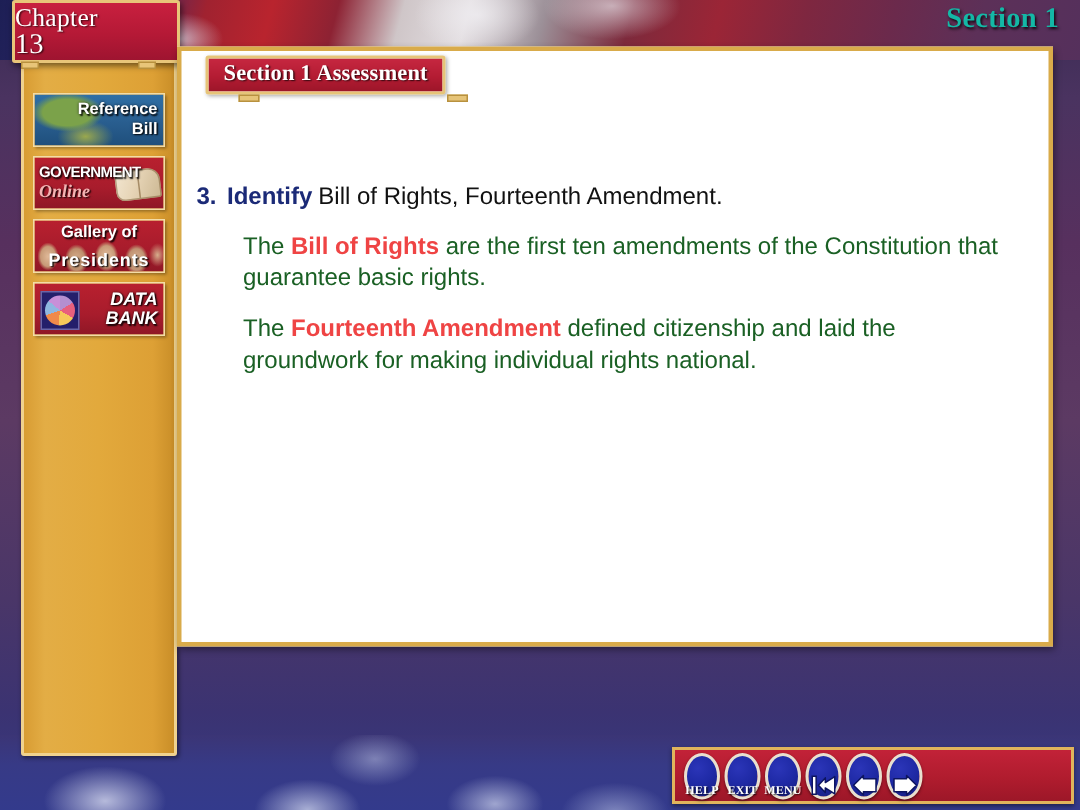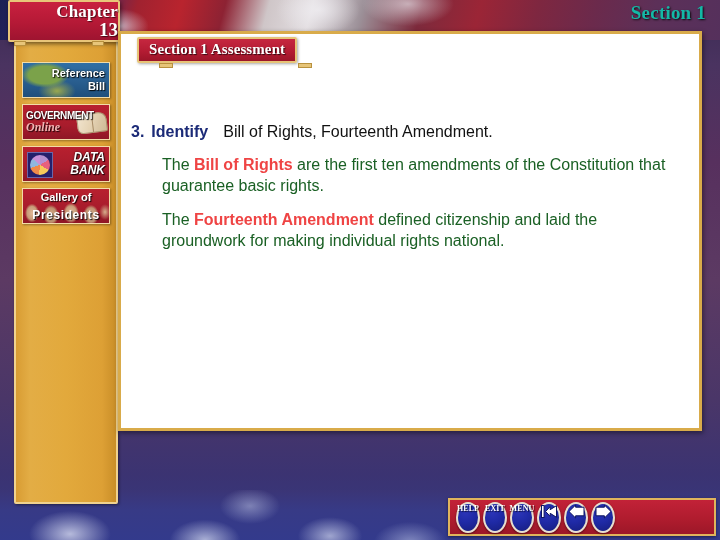"Chapter" .chapter-banner { font-weight: bold -> normal; padding-left: 32px -> none; text-align: right -> left }
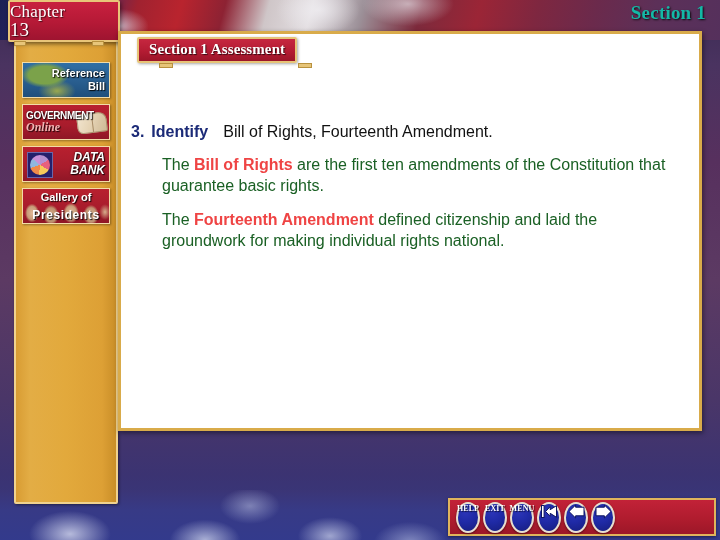"Identify" .qverb { margin-right: 15px -> 4px }
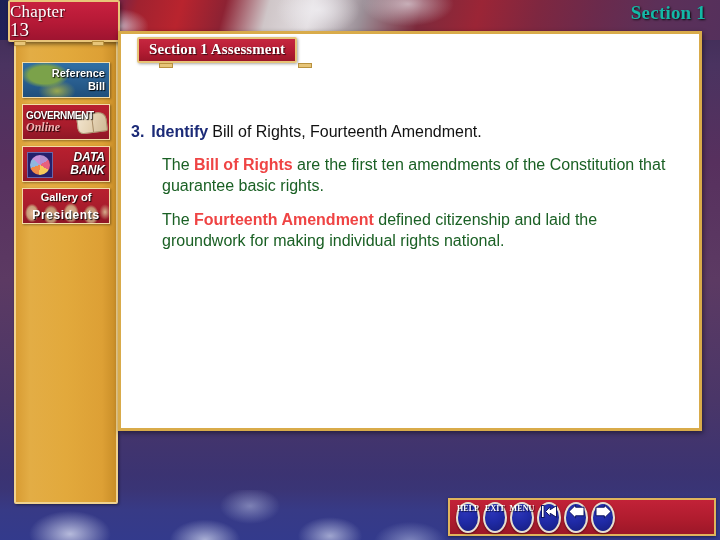"DATA" div.side-btn { order: before "Gallery of" -> after "Gallery of" }
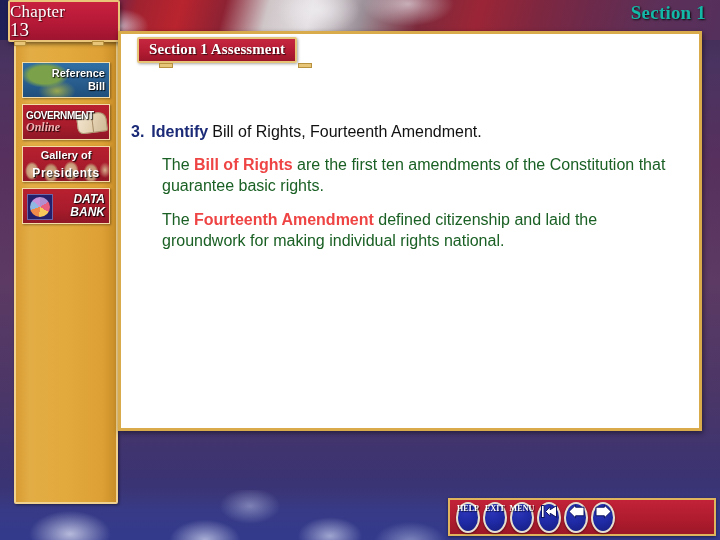"HELP" .navbtn { align-items: flex-start -> flex-end }
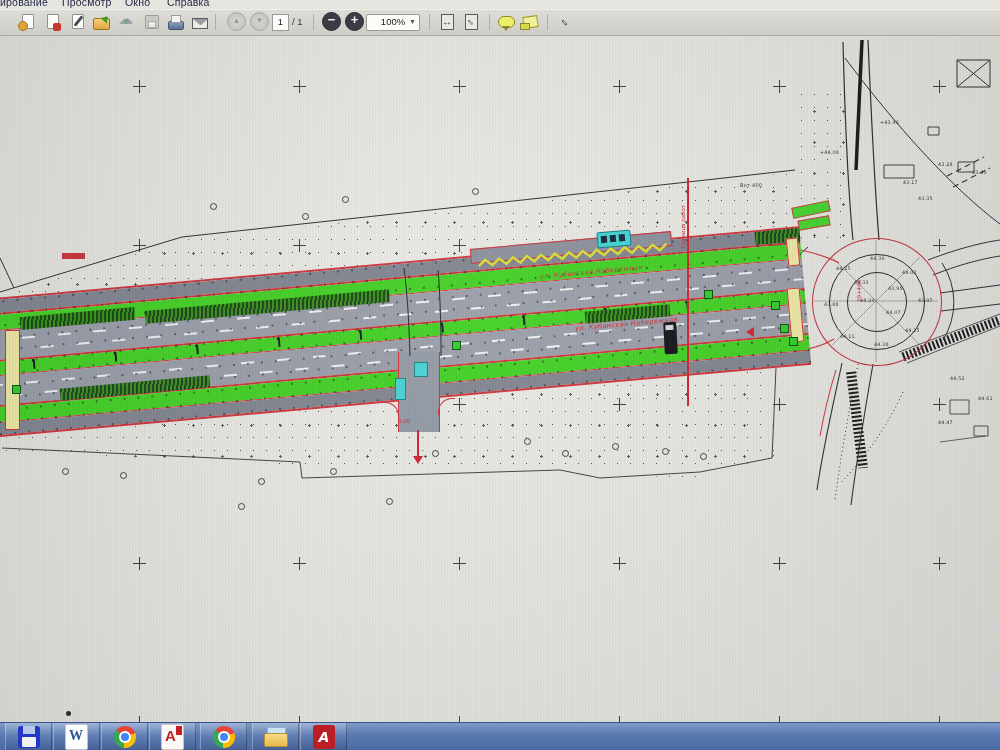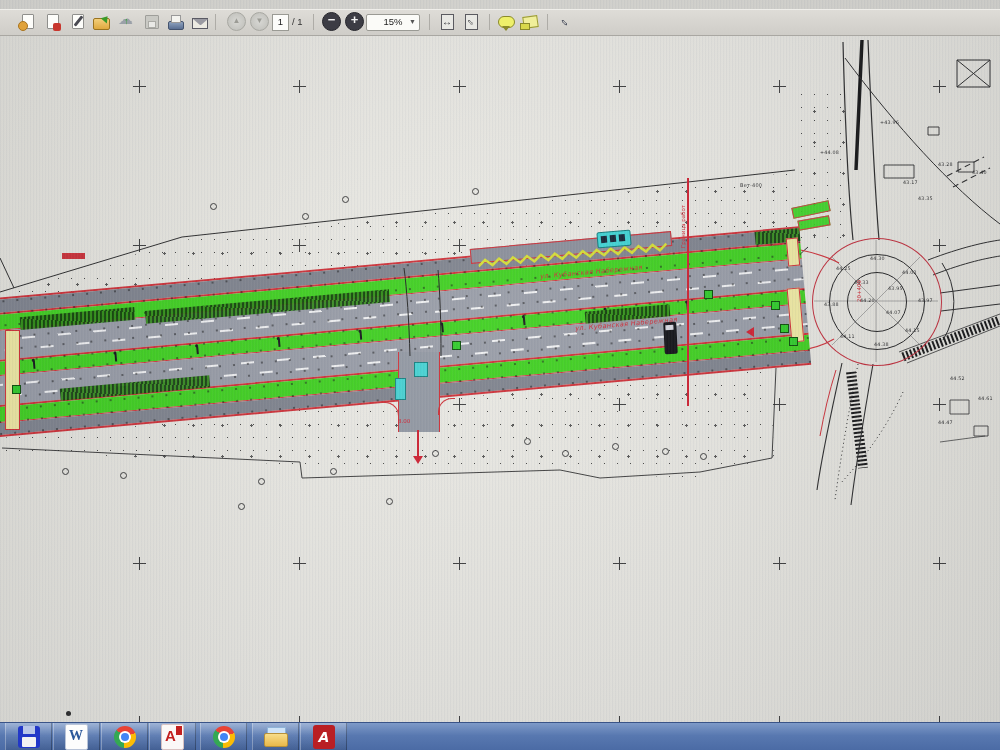"ирование" div { html: none -> <div> <div> <span>ирование</span> <span>Просмотр</span> <span>Окно</span> <span>Справка</span> </div> </div> }
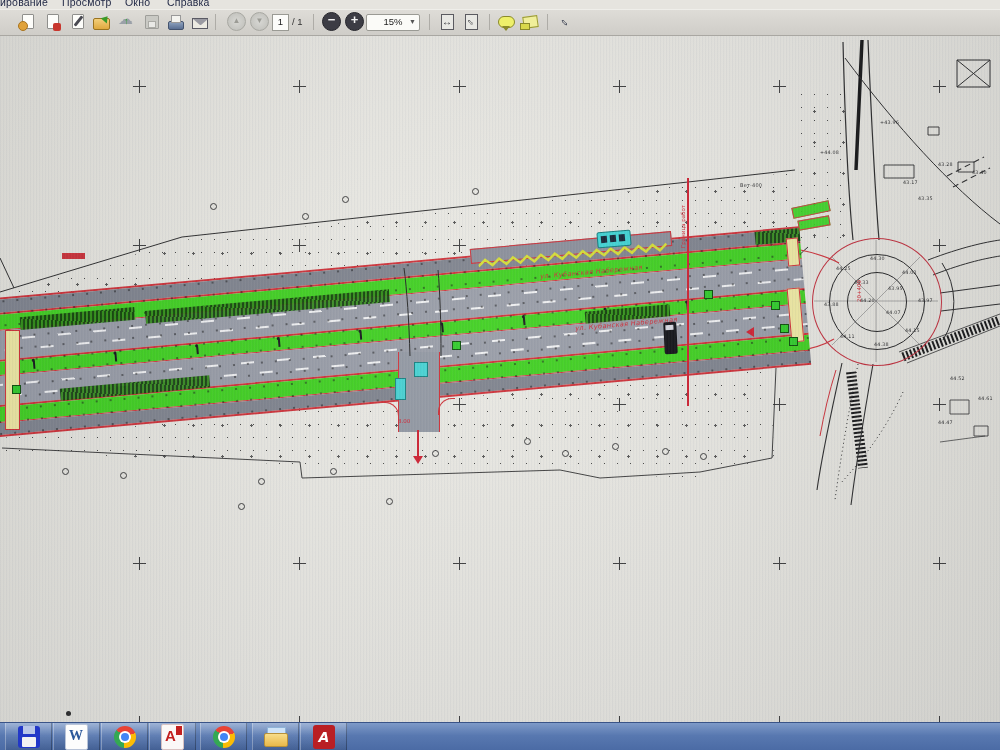"15%" span { text: 15% -> 100% }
^^^^^^^^
**WHAT NEEDS TO BE DONE**
All lines from the one containing "margin-right: 15px ->" through the end of the entries, both ends included, should be written out exactly, with no pictures.

**ANSWER TO THIS PROBLEM**
"Identify" .qverb { margin-right: 15px -> 4px }
"DATA" div.side-btn { order: before "Gallery of" -> after "Gallery of" }
"HELP" .navbtn { align-items: flex-start -> flex-end }
"ирование" div { html: none -> <div> <div> <span>ирование</span> <span>Просмотр</span> <span>Окно</span> <span>Справка</span> </div> </div> }
"15%" span { text: 15% -> 100% }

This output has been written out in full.